Thursday, October 20, 2011

Sirte in Autumn

I haven't quite decided how I'd like to go out yet, but I'm less and less sure I'm actually going to have a choice. I have most of the obvious preferences: sacrificing myself to save a child, heart attack accepting my Nobel Prize for Blogging, extreme sexual exhaustion, death by Death By Chocolate, etc. Nothing lingering, nothing painful, nothing unduly embarrassing. Erotic asphyxiation is fine so long as it isn't the auto variety, for example. I'd hate to shuffle off, as it were, with people thinking I didn't have to foresight to employ a spotter.

The older I get, the more I realize "how would you prefer to die?" is a young man's game. The more I see, the more I realize every year we gain comes at the cost of ceding a little bit more control over the circumstances of the Last Transition. Sure, you get rare cases like Hunter S. Thompson who had that rare triangulation of foreknowledge, the courage of his convictions and a support system to make his ending exactly what he wanted it to be. For most of us with the misfortune of being born into a country without a crippling social expectation of elder care on firstborn sons, the end looks a lot more like tapioca and expressive aphasia. As if we needed another reason to envy the Chinese.

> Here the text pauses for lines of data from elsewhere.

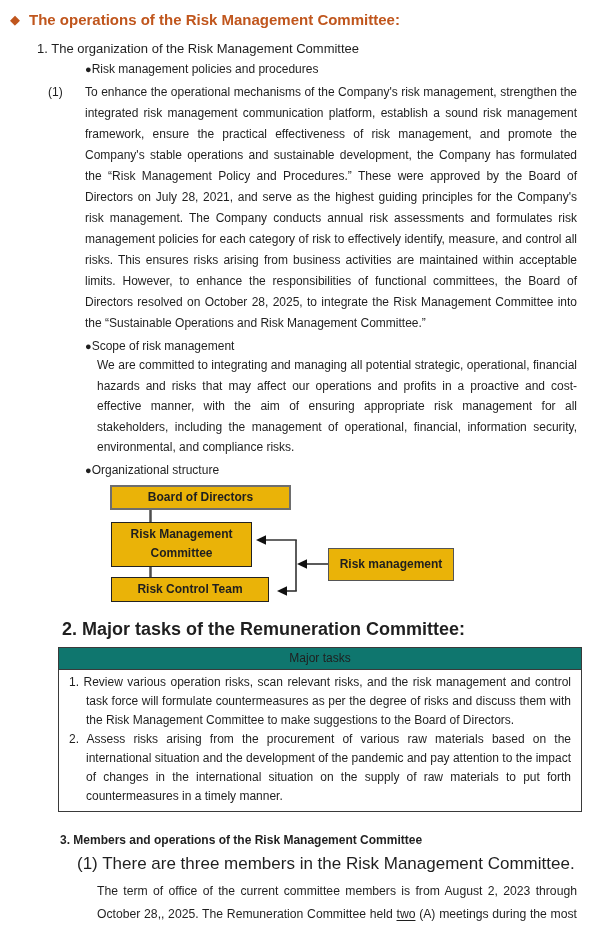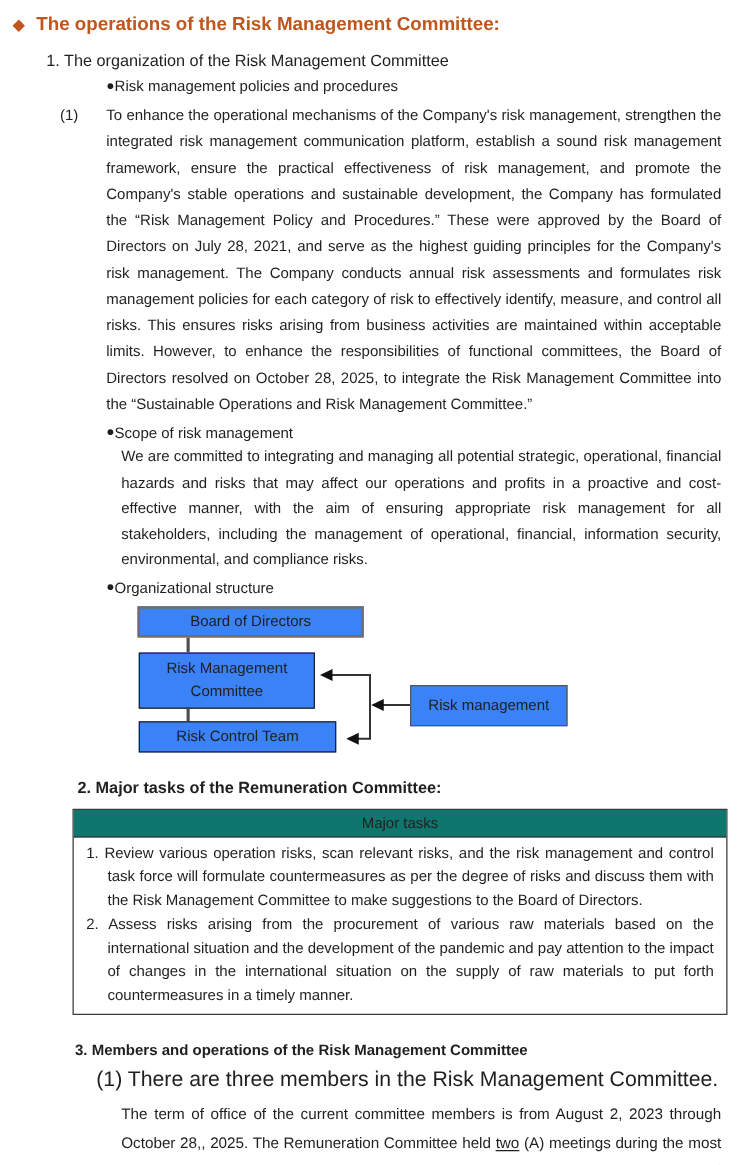--- a/index.html
+++ b/index.html
@@ -29,31 +29,31 @@
     text-align:justify;line-height:21px;
   }
   .num-para .num{position:absolute;left:-37px;top:0;}
   .scope-para{
     margin-top:0;margin-left:97px;width:480px;
     text-align:justify;line-height:20.5px;
   }
   
   .diagram{position:relative;width:600px;height:122px;margin-top:6px;}
   .dg-box{
-    position:absolute;box-sizing:border-box;background:#3b82f6;
+    position:absolute;box-sizing:border-box;background:#eab308;
     display:flex;align-items:center;justify-content:center;
-    text-align:center;font-size:12px;line-height:19px;
+    text-align:center;font-size:12px;line-height:19px;font-weight:bold;
   }
   .dg-board{left:110px;top:0;width:181px;height:25px;border:2px solid #6e6e6e;}
   .dg-rmc{left:111px;top:37px;width:141px;height:45px;border:1.5px solid #222;}
   .dg-rct{left:111px;top:92px;width:158px;height:25px;border:1.5px solid #222;}
   .dg-rm{left:328px;top:63px;width:126px;height:33px;border:1.5px solid #555;}
   .dg-svg{position:absolute;left:0;top:0;}
   
-  .s2-heading{margin-top:14px;margin-left:62px;font-size:13px;font-weight:bold;line-height:17px;}
+  .s2-heading{margin-top:14px;margin-left:62px;font-size:18px;font-weight:bold;line-height:17px;}
   .task-table{
     margin-top:9px;margin-left:58px;width:524px;
     box-sizing:border-box;border:1px solid #3a3a3a;
   }
   .task-header{
     background:#0f766e;
     border-bottom:1px solid #3a3a3a;
     text-align:center;font-size:12px;line-height:21px;height:21px;
   }
   .task-body{padding:3px 10px 5px 10px;}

Managing the bit between the decline in professional or cultural productivity and El Siesta Grande seems to be the trickiest part. Nobody seems to get it quite right. There doesn't seem to be any correlation between professional success and poetry or grace at the inevitable setting of the sun. It doesn't matter how many touchdown passes you throw or Super Bowls you win, almost win or almost get to: at some point, before you realize it, you're a dithering, malingering liability sending cellphone pictures of your junk to women half your age who--and this is the worst part--don't even want them. It doesn't matter how many billions of dollars you extort by strip-mining your country's only natural resource or how many civilian passenger aicraft you blow up, at some point down the line, some mob out there is going to strap you to the hood of a car and lynch you. Every peak is just a waystation between two steep-ass valleys. Plateaus are shimmery mirages in the minds of psychopaths and socialists. It seems like the humiliation of the end is somehow karmically calculated as the inverse of your level of achievement. It sounds like a harsh concept, but without it, we'd have no reality television.

It's not that I think we can't do it right, I just think we don't have a lot of practice. "Retirement" is a phenomenon dreamed up in the very recent past. It's born out of the same pinko thinking in the late 19th/early 20th century that brought you trade unions, the 40-hour work week, child labor laws and the New Deal. How many people "retired" before 1932? How many farmers? How many steel mill workers? How many coal miners? And of those, the ones who stopped working usually only did so because the stroke made it tricky to operate the combine. And that period of not-working is what we today know as "hospice care."

No, retirement is a thoroughly modern idea. Like space flight, it's only possible--conceivable even--with a hefty state subsidy, except for the inconceivably wealthy. But we know from my inverse karma algebra equation thingy from before, there are no guarantees of quality there either.

I guess we only have two options as I see it if we want to get off this train with some kind of dignity intact. 1) Obviously, be inconceivably wealthy. Again, not a guarantee that it will be good, but between the hangers-on and the house staff, the odds of your corpse ending up locked in a room, undiscovered, with an otherwise unfed dog for a week or more is as close to minuscule as you're likely to get it. Or 2) Stay off the radar. There's clearly lots of incentive here not to do anything of note. Medical science being what it is, statistically speaking, we're all going to outlive our sell-by dates. The precipitousness of our individual falls will depend upon the height we're standing when we reach that tipping point. Neil Young said it's better to burn out than to fade away. I'm not so sure. That's the kind of thinking that made Kurt Cobain discharge a shotgun into his own face.

2 comments:

kittens not kids said...

I don't know, Pops. Being inconceivably wealthy brings its own set of comorbidity factors, like relatives who want to murder you off so they get their inheritance sooner. I know; I've read most of Agatha Christie's oeuvre, and wealthy folks drop like flies. And that's in *England* where they're all upper-classy and wear monocles and top hats.

Also, on the subject of Cause of Death: http://machineofdeath.net/about/book.

I cannot speak to quality, since I have not read it, but i really kind of love the concept. And the Dinosaur Comics guy is involved, and Dinosaur Comics are awesome.

Poplicola said...

I don't think I'd want to know how I'm going to die, mostly because I'm terrified it will say "unnoticed."